と淡白に答える。するとリオンは、最後の希望にすがるようにキナを見た。


「キナちゃんは? 確か、王都の出身だよね? 1回くらい見に来たことあるんじゃない?」

「わ、私も見たことはないです」

「ホント?」


 リオンは自分が少数派であることに驚きを隠せないようだった。しかし、すぐに切り替えて、笑顔でキナを誘う。


「なら、絶対一度見に行った方がいいよ。勝ち上がれば御前試合もあるから、皆真剣に戦うの。すっごい見応えがあるし、絶対盛り上がるから。ルイス君たちが試合に出るし、2人で見に行こうよ」

「えっ、……でも迷惑じゃ」

「ううん、そんなことないよ。あっ、でも本当に興味なかったら無理にとは言わないけど、どうかな?」

「ええっと」


 テンション高く誘ってくるリオンに、キナは答えに窮するように一度動きを止めた。ぐいぐい来られると、確かに困るよね。と私がキナに共感していると、そこに畳みかけるようにアランが続く。


「俺もキナが見に来てくれたら嬉しい」

「ん」


 えっと私は何を見せられているのかな? いや、青春を謳歌しているのはいいんだけどね、私の存在忘れていないかな? 話しかけられるのも面倒だけど、無視されるのもそれはそれで心に来るし。っていうか、やっぱり君たち付き合っているの? ねえ、付き合っているの?

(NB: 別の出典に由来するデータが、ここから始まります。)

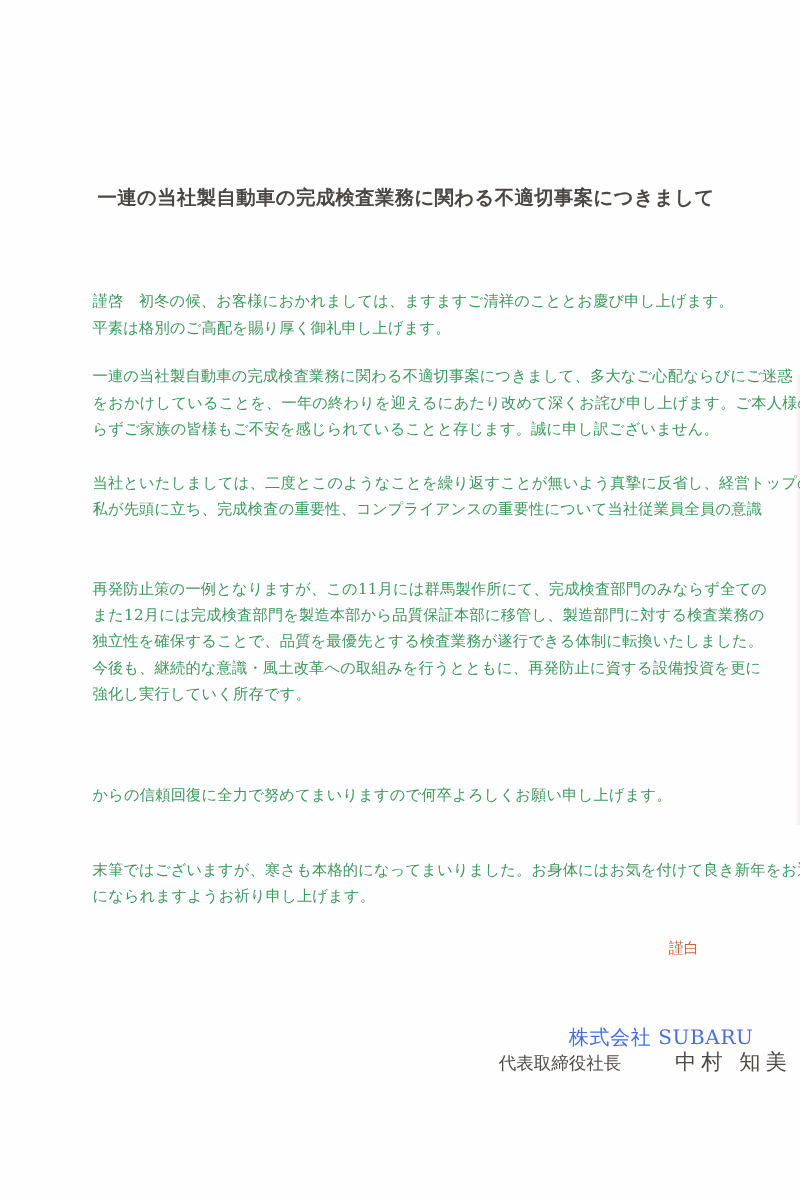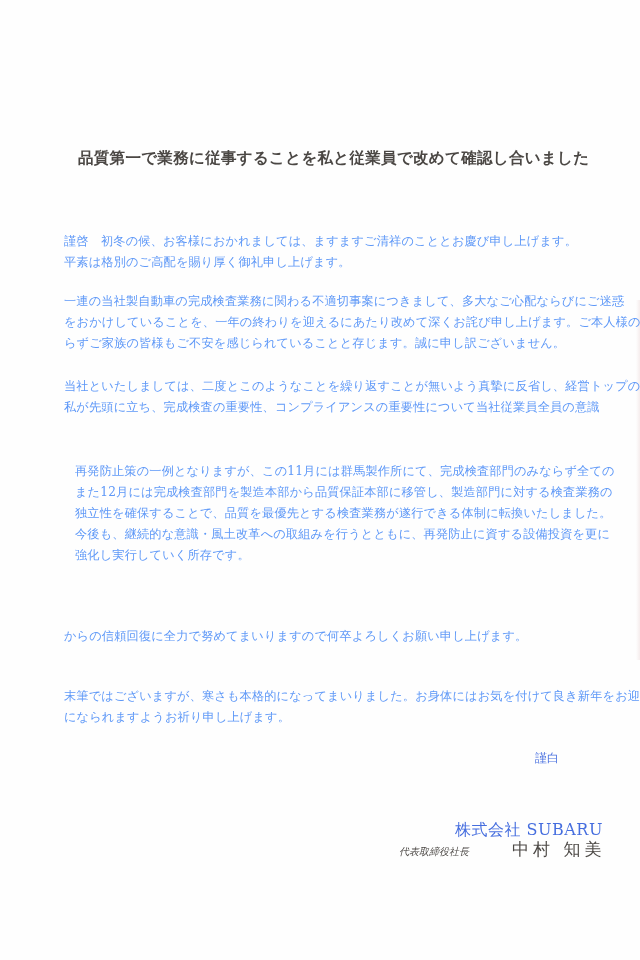--- a/index.html
+++ b/index.html
@@ -95,7 +95,7 @@
 <div class="page">
   <div class="edge-right"></div>
 
-  <div class="title">品質第一で業務に従事することを私と従業員で改めて確認し合いました</div>
+  <div class="title">一連の当社製自動車の完成検査業務に関わる不適切事案につきまして</div>
 
   <div class="para" style="top:231px;">
     <span class="line">謹啓　初冬の候、お客様におかれましては、ますますご清祥のこととお慶び申し上げます。</span>

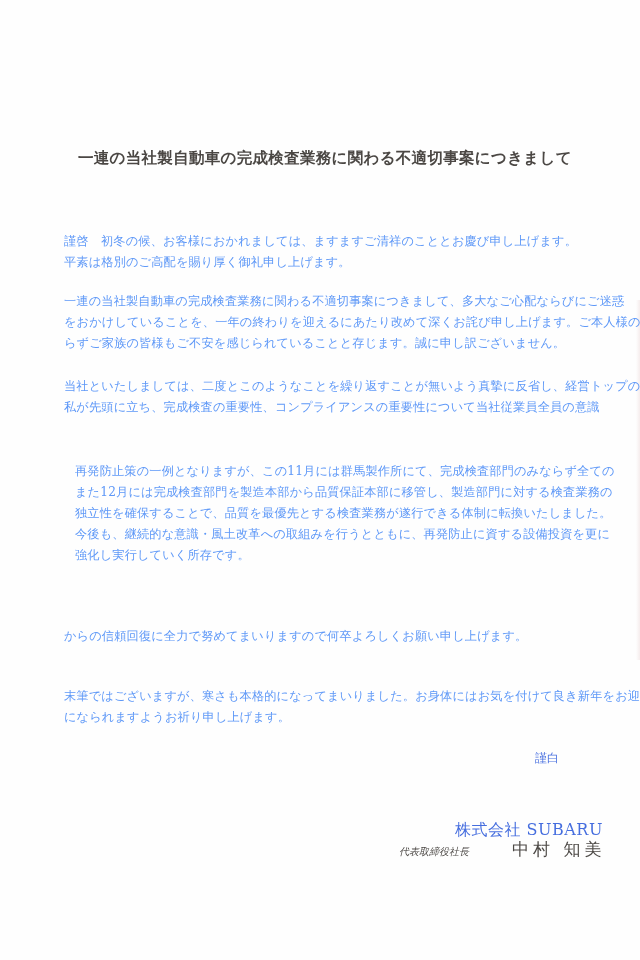--- a/index.html
+++ b/index.html
@@ -41,11 +41,11 @@
     }
     .para {
       position: absolute;
-      left: 64px;
+      left: 74px;
       width: 500px;
       font-size: 12.2px;
       line-height: 21px;
-      color: #3b82f6;
+      color: #15803d;
       opacity: 0.82;
     }
     .para .line {

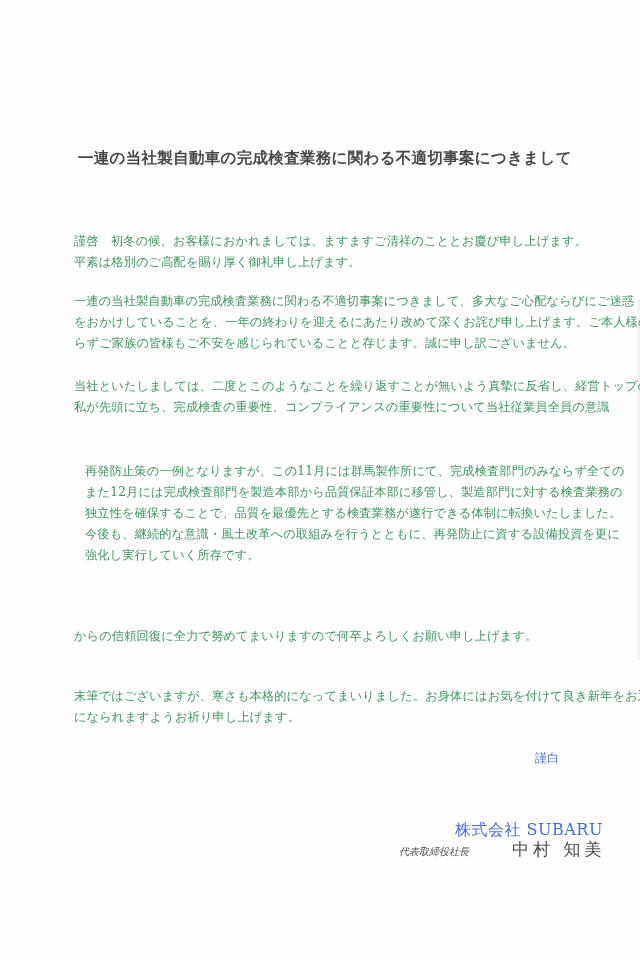--- a/index.html
+++ b/index.html
@@ -113,7 +113,7 @@
     <span class="line">私が先頭に立ち、完成検査の重要性、コンプライアンスの重要性について当社従業員全員の意識</span>
   </div>
 
-  <div class="para" style="top:461px;margin-left:11px;">
+  <div class="para" style="top:461px;">
     <span class="line">再発防止策の一例となりますが、この11月には群馬製作所にて、完成検査部門のみならず全ての</span>
     <span class="line">また12月には完成検査部門を製造本部から品質保証本部に移管し、製造部門に対する検査業務の</span>
     <span class="line">独立性を確保することで、品質を最優先とする検査業務が遂行できる体制に転換いたしました。</span>

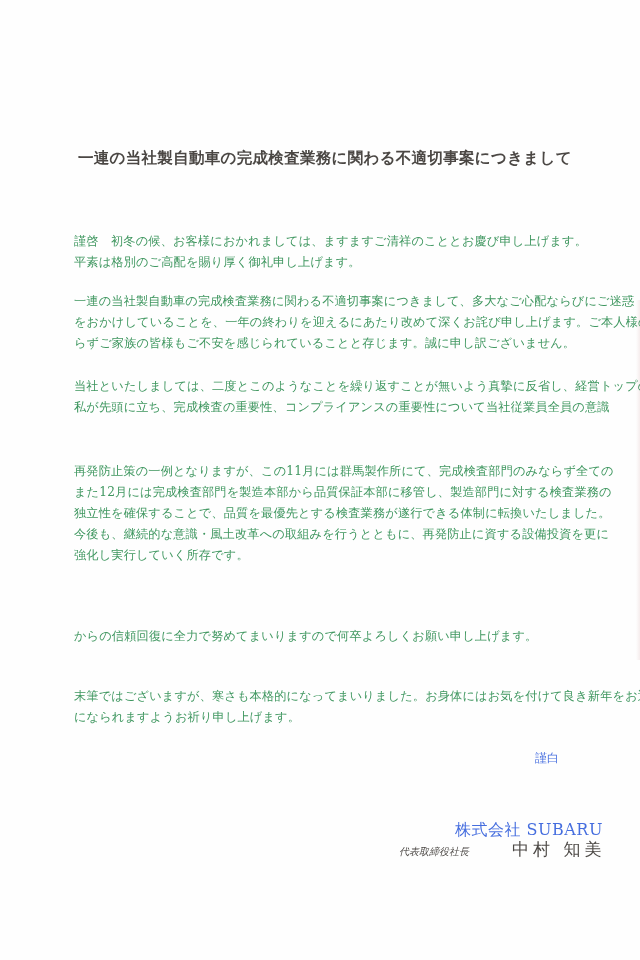--- a/index.html
+++ b/index.html
@@ -58,7 +58,7 @@
       left: 535px;
       top: 750px;
       font-size: 12px;
-      color: #1d4ed8;
+      color: #c2410c;
       opacity: 0.8;
     }
     .company {

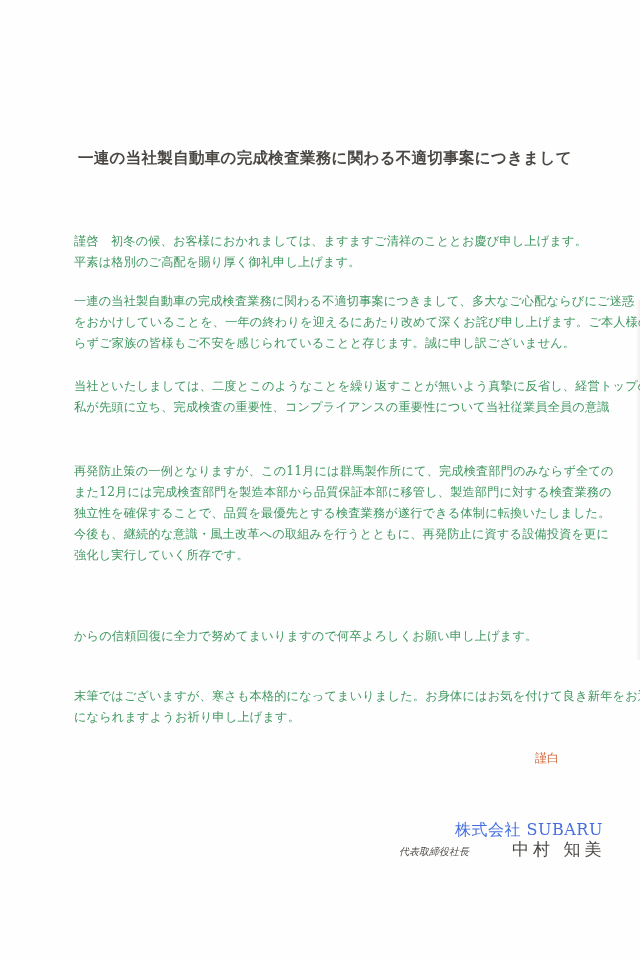--- a/index.html
+++ b/index.html
@@ -79,9 +79,8 @@
       opacity: 0.85;
     }
     .signatory .role {
-      font-size: 10px;
+      font-size: 14px;
       margin-right: 6px;
-      font-style: italic;
     }
     .signatory .name {
       font-size: 17px;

 私が痺れを切らしてそう聞く前に、キナが顔を赤らめて、リオンの方を向いて答えを口にした。


「あ、あの、ご迷惑じゃなければ、ぜひ」

「うん、もちろん大丈夫。じゃあ、一緒に見に行こう」


 リオンはキナの手を取って、ぶんぶんと振る。振り回されたキナは、あわあわとしながらも楽しそうに笑顔を浮かべていた。うん、良い友情だなあ。……で、私ここにいる意味ある?


「キナちゃんがアラン君を応援するなら、私はルイス君を応援しようかな」


 そう言って、リオンは私にウインクを見せてくる。あ、忘れてなかったのね。ま、まあ、忘れてもらって構わないんだけどね。


 それにしても、私を応援か。リオンも攻略対象らしく主人公を応援してほしいけど、まあいっか。


「好きにしろ」

「うん、好きにさせてもらうね。前回の高等部の大会は、ルドベック生徒会長の圧勝だったからね。2人とも頑張ってね」


 えっ、そうだったっけ? 言われてみれば、そんな設定があったような気がする。なんで今まで忘れていたんだってレベルで大事な情報じゃん。……待てよ、これ使えるんじゃない?


「生徒会長って今2年じゃなかったっけ? 1年生のときに優勝してるの?」

「すごいな。生徒会長って剣も強くないといけないのか」


 アランたちの素直なリアクションを聞きながら、作戦を考える。……うん、これならいける気がする。心の中で、教えてくれたリオンに感謝する。


 そうして、いくらか焦りが減った私は、先生が来るまでアランたちと会話を続けたのだった。